WHAT YOU WILL DO: Return an exact copy of the lines from the one holding "(907, 160) none" to the end of the data, including both the starting and final lines. Leave the pictures out.

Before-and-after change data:

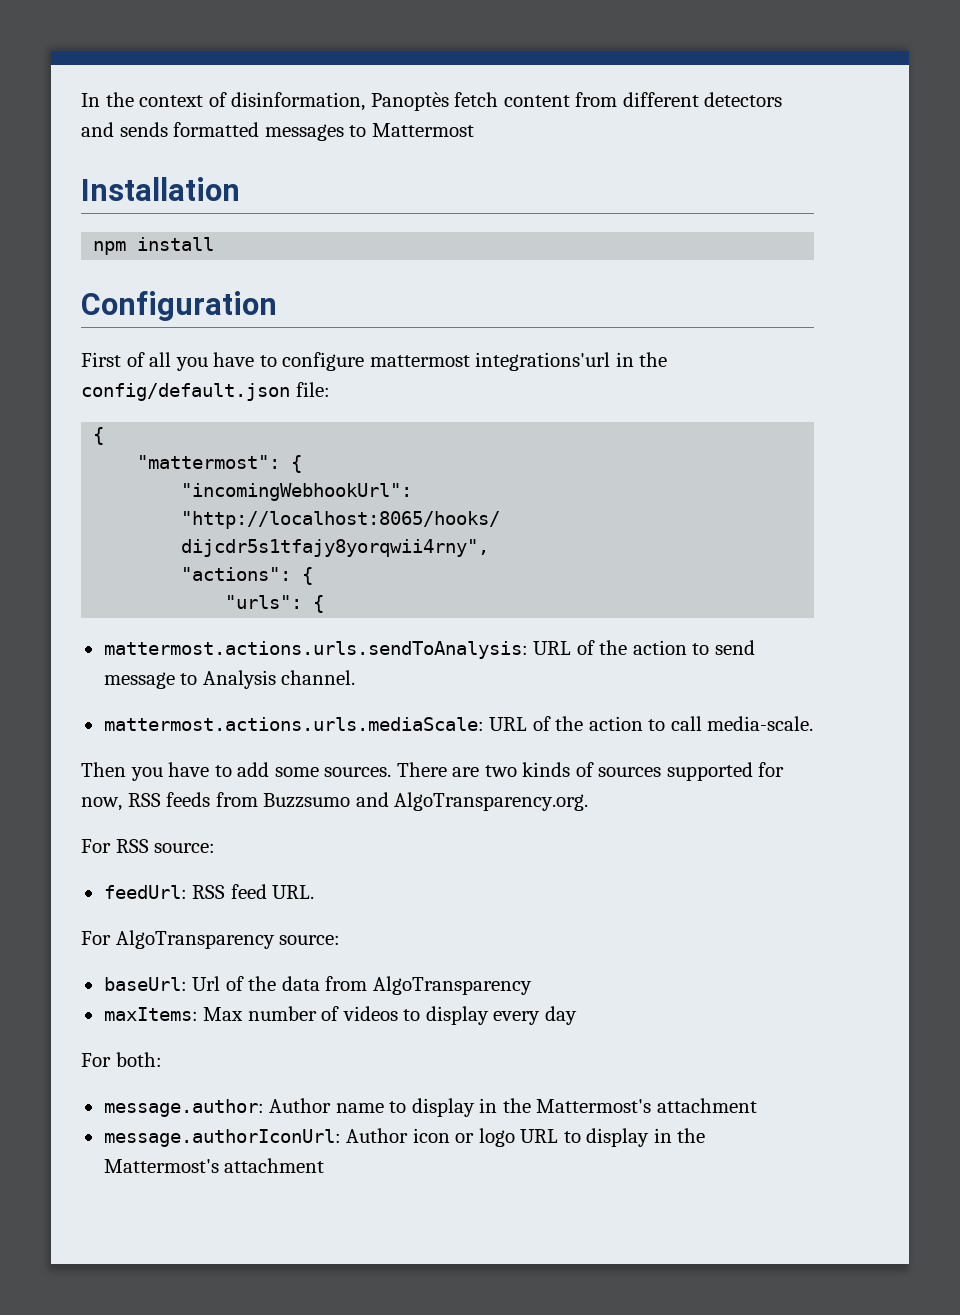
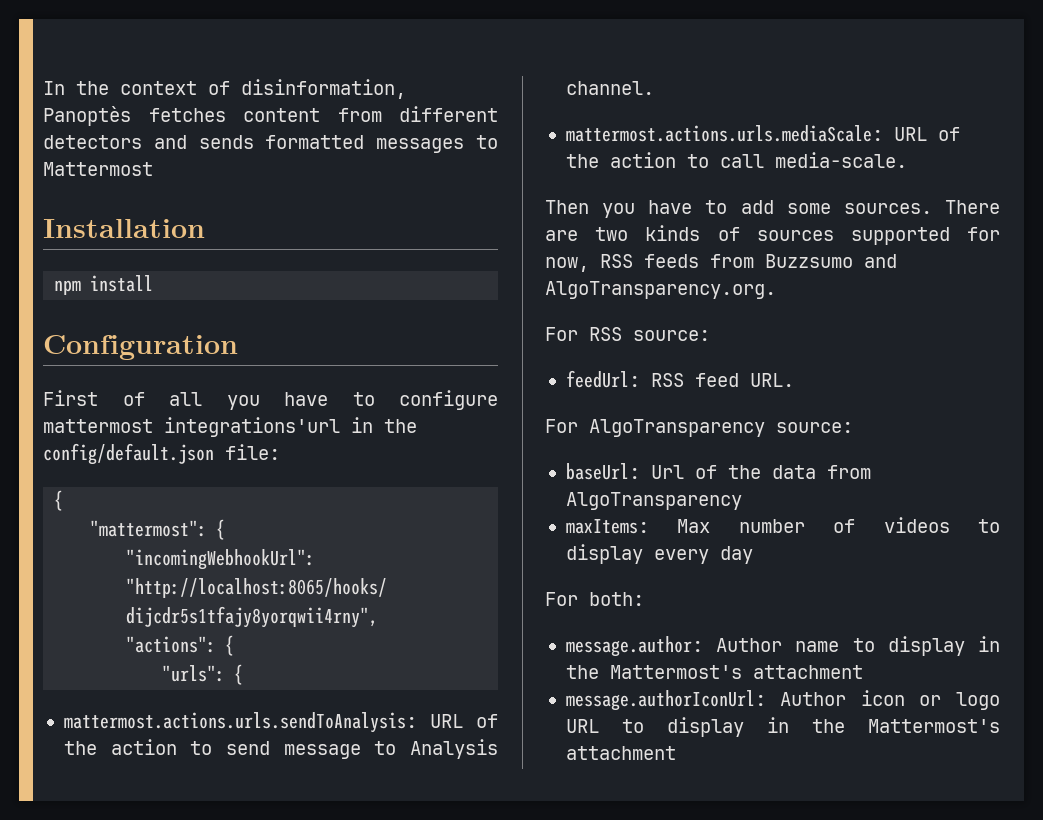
[454,92,499,107] fetch -> [148,108,226,122] fetches

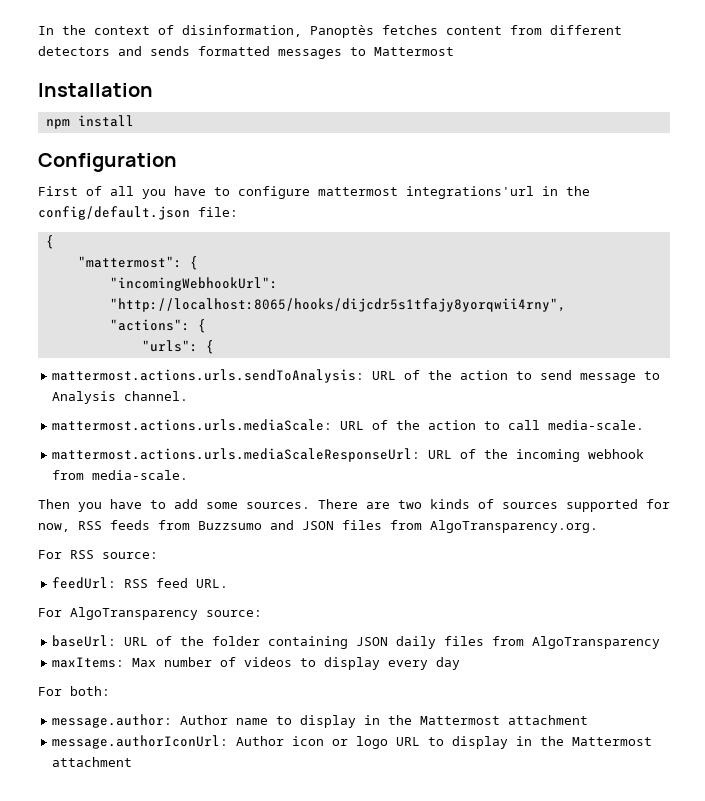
(907, 160) none -> [52,448,645,462] [52,470,189,480] // mattermost.actions.urls.mediaScaleResponseUrl: URL of the incoming webhook from media-scale.
(897, 261) none -> [302,520,422,530] JSON files from
[650,465,816,479] Url of the data -> [124,636,485,649] URL of the folder containing JSON daily files
[609,665,742,679] Mattermost's -> [420,716,501,725] Mattermost
[868,719,1000,733] Mattermost's -> [572,737,653,746] Mattermost

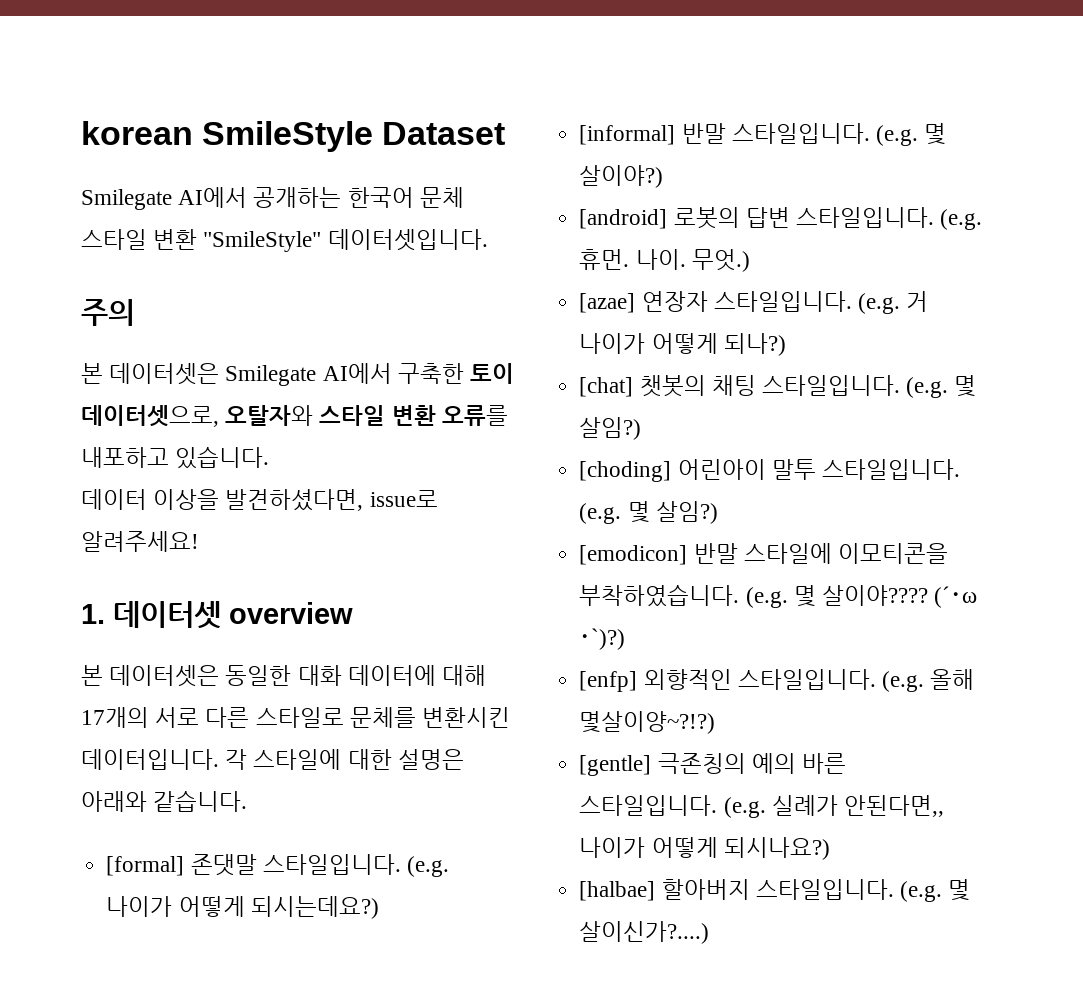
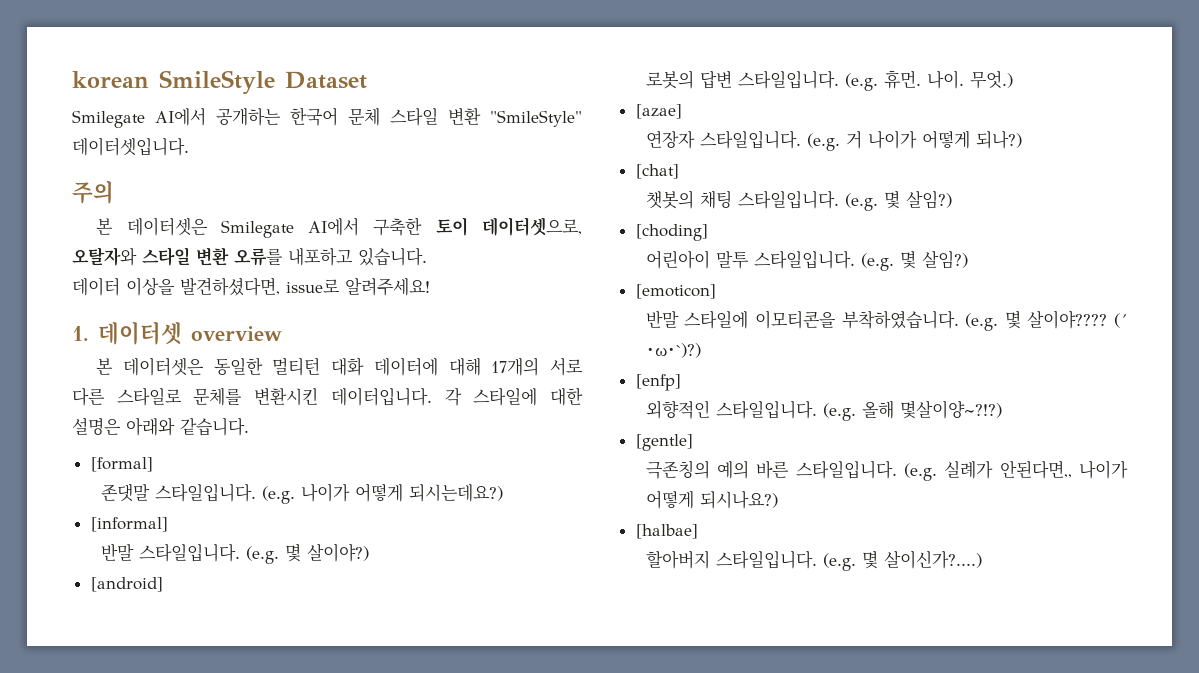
(292, 675) none -> [272,357,321,376] 멀티턴
(185, 866) none -> (153, 464) //
(676, 135) none -> (168, 524) //
(668, 219) none -> (163, 584) //
(636, 303) none -> (682, 111) //
(634, 387) none -> (679, 171) //
(672, 471) none -> (708, 232) //
[579,545,688,565] [emodicon] -> [635,284,716,299] [emoticon] //
(638, 681) none -> (681, 382) //
(652, 765) none -> (693, 442) //
(656, 891) none -> (698, 531) //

COMPLETED EXERCISE:
(907, 160) none -> [52,448,645,462] [52,470,189,480] // mattermost.actions.urls.mediaScaleResponseUrl: URL of the incoming webhook from media-scale.
(897, 261) none -> [302,520,422,530] JSON files from
[650,465,816,479] Url of the data -> [124,636,485,649] URL of the folder containing JSON daily files
[609,665,742,679] Mattermost's -> [420,716,501,725] Mattermost
[868,719,1000,733] Mattermost's -> [572,737,653,746] Mattermost

(292, 675) none -> [272,357,321,376] 멀티턴
(185, 866) none -> (153, 464) //
(676, 135) none -> (168, 524) //
(668, 219) none -> (163, 584) //
(636, 303) none -> (682, 111) //
(634, 387) none -> (679, 171) //
(672, 471) none -> (708, 232) //
[579,545,688,565] [emodicon] -> [635,284,716,299] [emoticon] //
(638, 681) none -> (681, 382) //
(652, 765) none -> (693, 442) //
(656, 891) none -> (698, 531) //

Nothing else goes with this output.